An Israeli minister said he wants to expel the estimated 300,000 Palestinians from the largest area of the West Bank and annex it, since “there are no Arabs at all” and they “do not constitute a significant numerical factor.”
“This is not the first time that Israeli officials have indulged in demeaning, racist and dehumanizing rhetoric against Palestinians,” said the press director for Palestinian Prime Minister Rami Hamdallah in a statement on Wednesday, responding to Ariel’s Tuesday interview with the Times of Israel. “Palestinians must be treated as a people with rights and freedoms to be respected; not as an obstacle in the way of Israeli politicians' nationalistic ambition who seek to justify Israel's 'Jewish character' at the expense of the indigenous population,” Dajani added.
Several ministers have proposed annexing Area C, which includes 60 percent of the West Bank and is largely made up of Israeli settlements. Israel controls the area’s law enforcement, planning and construction, leading U.S. Secretary of State John Kerry to say it "is effectively restricted for any Palestinian development.” Earlier, Israel’s Minister of Judiciary Affairs Ayelet Shaked said that Israeli law should be applied to the area.
Ariel did not mention what should happen after “transferring Arabs” besides pumping US$2.6 billion into the area in the next 10 years to “invest in economic projects that benefit" the Israeli settlers.
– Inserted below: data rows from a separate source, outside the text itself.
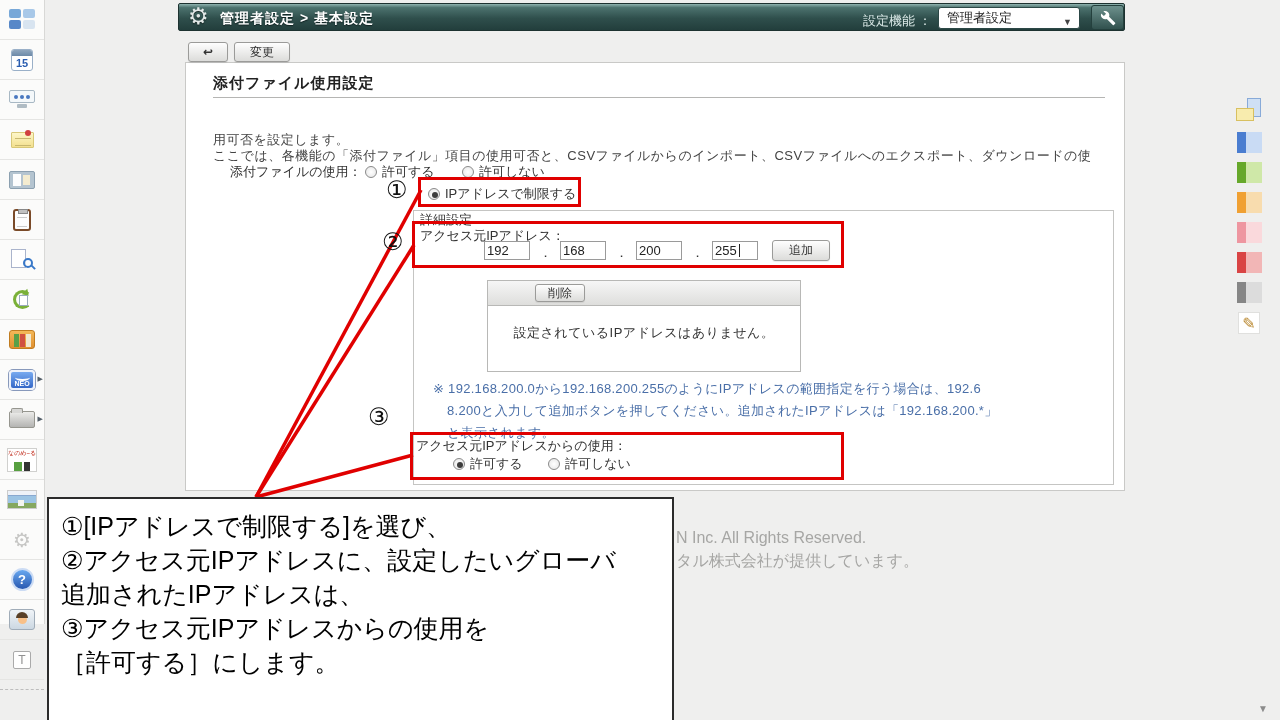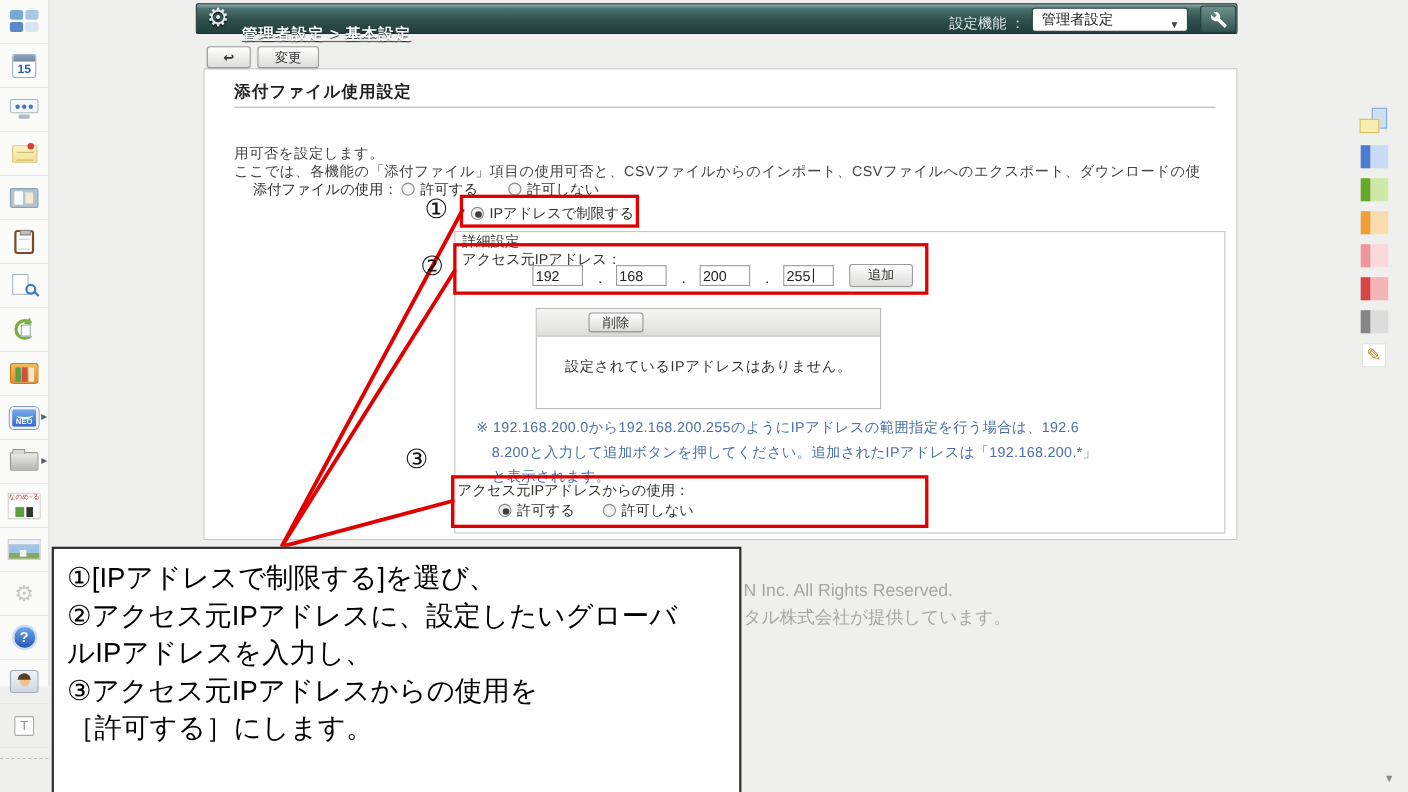--- a/index.html
+++ b/index.html
@@ -58,21 +58,21 @@
   .ic-gear2 { font-size:20px; color:#c6c6c4; line-height:20px; }
   .ic-help { width:23px; height:23px; border-radius:50%; background:linear-gradient(#68a8f0,#2858b0); border:2px solid #ccdcf4; color:#fff; font-weight:bold; font-size:13px; display:flex; align-items:center; justify-content:center; }
   .ic-sup { width:26px; height:21px; border-radius:3px; background:linear-gradient(#f0f4f8,#ccd8e2); border:1px solid #a0acb8; position:relative; }
   .ic-sup::before { content:""; position:absolute; left:8px; top:5px; width:9px; height:9px; border-radius:50%; background:#f8c088; }
   .ic-sup::after { content:""; position:absolute; left:6px; top:2px; width:12px; height:6px; border-radius:6px 6px 0 0; background:#584028; }
   .ic-T { width:18px; height:18px; background:#fefefe; border:1px solid #aaa; border-radius:2px; color:#909090; font-size:12px; display:flex; align-items:center; justify-content:center; }
 
   
   #appbar { position:absolute; left:178px; top:3px; width:947px; height:28px; border-radius:2px; border:1px solid #1d3230; background:linear-gradient(#8fb3af 0%, #4c726e 14%, #2f4f4c 55%, #223e3c 100%); z-index:10; }
   #appbar .gear { position:absolute; left:9px; top:-1px; font-size:23px; color:#e2e8e7; text-shadow:0 1px 1px #132422; }
-  #appbar .title { position:absolute; left:41px; top:18px; font-size:14px; font-weight:bold; color:#ffffff; letter-spacing:1px; text-shadow:0 1px 1px #122;text-decoration:underline; }
+  #appbar .title { position:absolute; left:41px; top:6px; font-size:14px; font-weight:bold; color:#ffffff; letter-spacing:1px; text-shadow:0 1px 1px #122; }
   #appbar .fn-label { position:absolute; left:684px; top:8px; font-size:13px; color:#dceae8; }
   #appbar .fn-select { position:absolute; left:759px; top:3px; width:142px; height:22px; background:#ffffff; border:1px solid #2c4846; border-radius:3px; font-size:13px; color:#222; line-height:20px; padding-left:8px; }
   #appbar .fn-select .dd { position:absolute; right:7px; top:4px; font-size:9px; color:#444; }
   #appbar .wrench-btn { position:absolute; left:912px; top:1px; width:33px; height:25px; border-radius:3px; border:1px solid #24403d; background:linear-gradient(#6d918d,#31514e); display:flex; align-items:center; justify-content:center; }
 
   
   .btn { background:linear-gradient(#fefefe,#dcdcda); border:1px solid #9b9b99; border-radius:3px; color:#333; font-size:12px; text-align:center; box-shadow:0 1px 1px rgba(0,0,0,.08); }
   #btn-back { position:absolute; left:188px; top:42px; width:40px; height:20px; line-height:18px; font-weight:bold; z-index:10; }
   #btn-change { position:absolute; left:234px; top:42px; width:56px; height:20px; line-height:18px; z-index:10; }
 
@@ -314,19 +314,19 @@
   <div class="red-box" style="left:418px; top:177px; width:163px; height:30px;"></div>
   <div class="red-box" style="left:412px; top:221px; width:432px; height:47px;"></div>
   <div class="red-box" style="left:410px; top:432px; width:434px; height:48px;"></div>
   <div class="circ-num" style="left:386px; top:176px;">①</div>
   <div class="circ-num" style="left:382px; top:228px;">②</div>
   <div class="circ-num" style="left:368px; top:403px;">③</div>
 
   <div id="ann-box">
     <div class="ln">①[IPアドレスで制限する]を選び、</div>
     <div class="ln">②アクセス元IPアドレスに、設定したいグローバ</div>
-    <div class="ln">ルIPアドレスを入力し、</div>
+    <div class="ln">追加されたIPアドレスは、</div>
     <div class="ln">③アクセス元IPアドレスからの使用を</div>
     <div class="ln">［許可する］にします。</div>
   </div>
 
   <div id="scroll-arrow">▼</div>
 </div>
 
 </body></html>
He had previously said that the Palestinians living there should be granted permanent residence in what would then be Israel.
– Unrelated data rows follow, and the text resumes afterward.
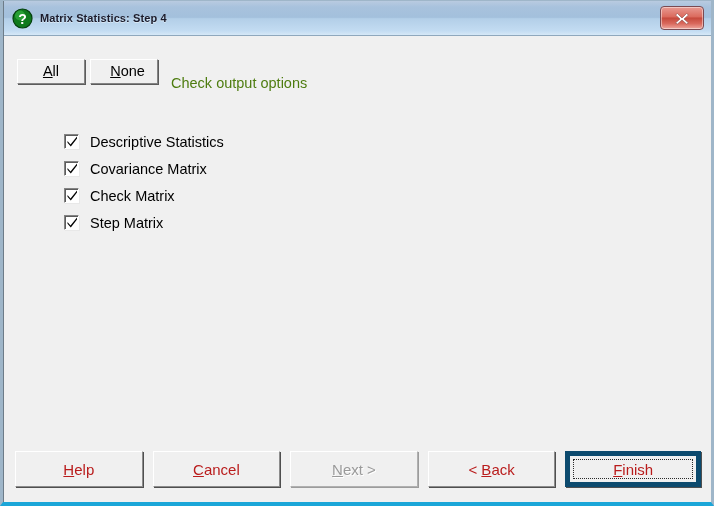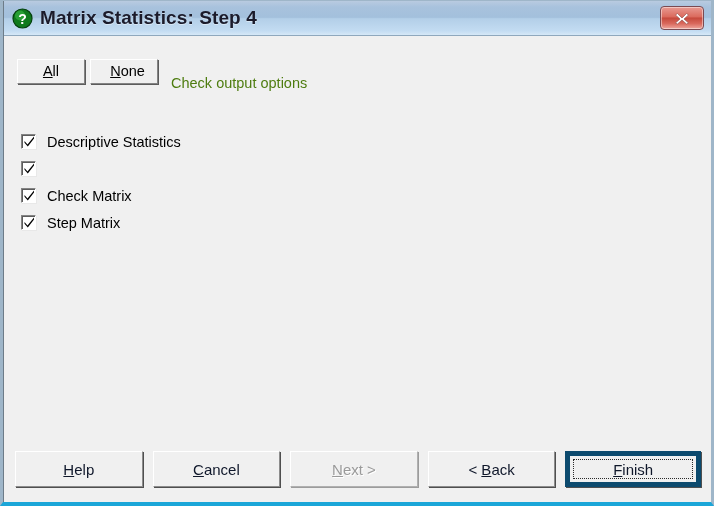--- a/index.html
+++ b/index.html
@@ -52,21 +52,21 @@
     box-sizing: border-box;
   }
   .title-icon {
     width: 21px;
     height: 21px;
     flex: 0 0 auto;
     position: relative;
     margin-right: 7px;
   }
   .title-text {
-    font-size: 19px;
+    font-size: 11px;
     font-weight: bold;
     color: #1b1b2b;
     letter-spacing: 0.1px;
     white-space: nowrap;
     text-shadow: 0 1px 0 rgba(255,255,255,0.45);
   }
   .close-btn {
     position: absolute;
     right: 7px;
     top: 5px;
@@ -134,20 +134,21 @@
   .check-list {
     position: absolute;
     left: 18px;
     top: 92px;
   }
   .check-row {
     display: flex;
     align-items: center;
     height: 27px;
     cursor: default;
+    margin-left: 43px;
   }
   .cbox {
     width: 15px;
     height: 15px;
     box-sizing: border-box;
     background: #ffffff;
     border-top: 1px solid #848484;
     border-left: 1px solid #848484;
     border-right: 1px solid #ffffff;
     border-bottom: 1px solid #ffffff;
@@ -190,21 +191,21 @@
     border-top: 1px solid #ffffff;
     border-left: 1px solid #ffffff;
     border-right: 1px solid #8c8c8c;
     border-bottom: 1px solid #8c8c8c;
     box-shadow: 1px 1px 0 0 #4f4f4f;
     box-sizing: border-box;
     display: flex;
     align-items: center;
     justify-content: center;
     font-size: 15px;
-    color: #0f172a;
+    color: #b91c1c;
     cursor: default;
   }
   .dlg-btn:last-child { margin-right: 0; }
   .dlg-btn.disabled {
     color: #9a9a9a;
     text-shadow: 1px 1px 0 #ffffff;
     box-shadow: 1px 1px 0 0 #9c9c9c;
     border-right-color: #b0b0b0;
     border-bottom-color: #b0b0b0;
   }
@@ -265,20 +266,21 @@
         <span class="check-label">Descriptive Statistics</span>
       </div>
 
 
       <div class="check-row">
         <span class="cbox">
           <svg width="13" height="13" viewBox="0 0 13 13">
             <path d="M1.5 6 L4.5 9.5 L11 1.5 L11 3.5 L4.8 11.5 L1.5 7.8 Z" fill="#000000"></path>
           </svg>
         </span>
+        <span class="check-label">Covariance Matrix</span>
       </div>
 
       <div class="check-row">
         <span class="cbox">
           <svg width="13" height="13" viewBox="0 0 13 13">
             <path d="M1.5 6 L4.5 9.5 L11 1.5 L11 3.5 L4.8 11.5 L1.5 7.8 Z" fill="#000000"></path>
           </svg>
         </span>
         <span class="check-label">Check Matrix</span>
       </div>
The minister of agriculture, who is against any form of Palestinian statehood, also said that Israeli ministers proposing returning land to Palestinians was “absurd” because “the word ‘return’ isn’t appropriate — it’s ours, not theirs.”
“There can be no comparison” between the amount of time Israel and Jordan occupied the land, said Ariel.
He criticized Netanyahu’s partial acceptance of the Arab Peace Initiative, endorsed by the Arab League, and denied peace talks led by France would lead to any negotiation.
France convened foreign ministers from major powers last Friday to find enough common ground to bring the two sides back to the table by the end of the year.Neither Israel nor Palestine has been invited, but Palestinian chief negotiator Saeb Erekat wrote in a column last week that the old method of bilateral talks had failed and that it was time to move to a "multilateral framework" that would allow the international community to impose international law in the region.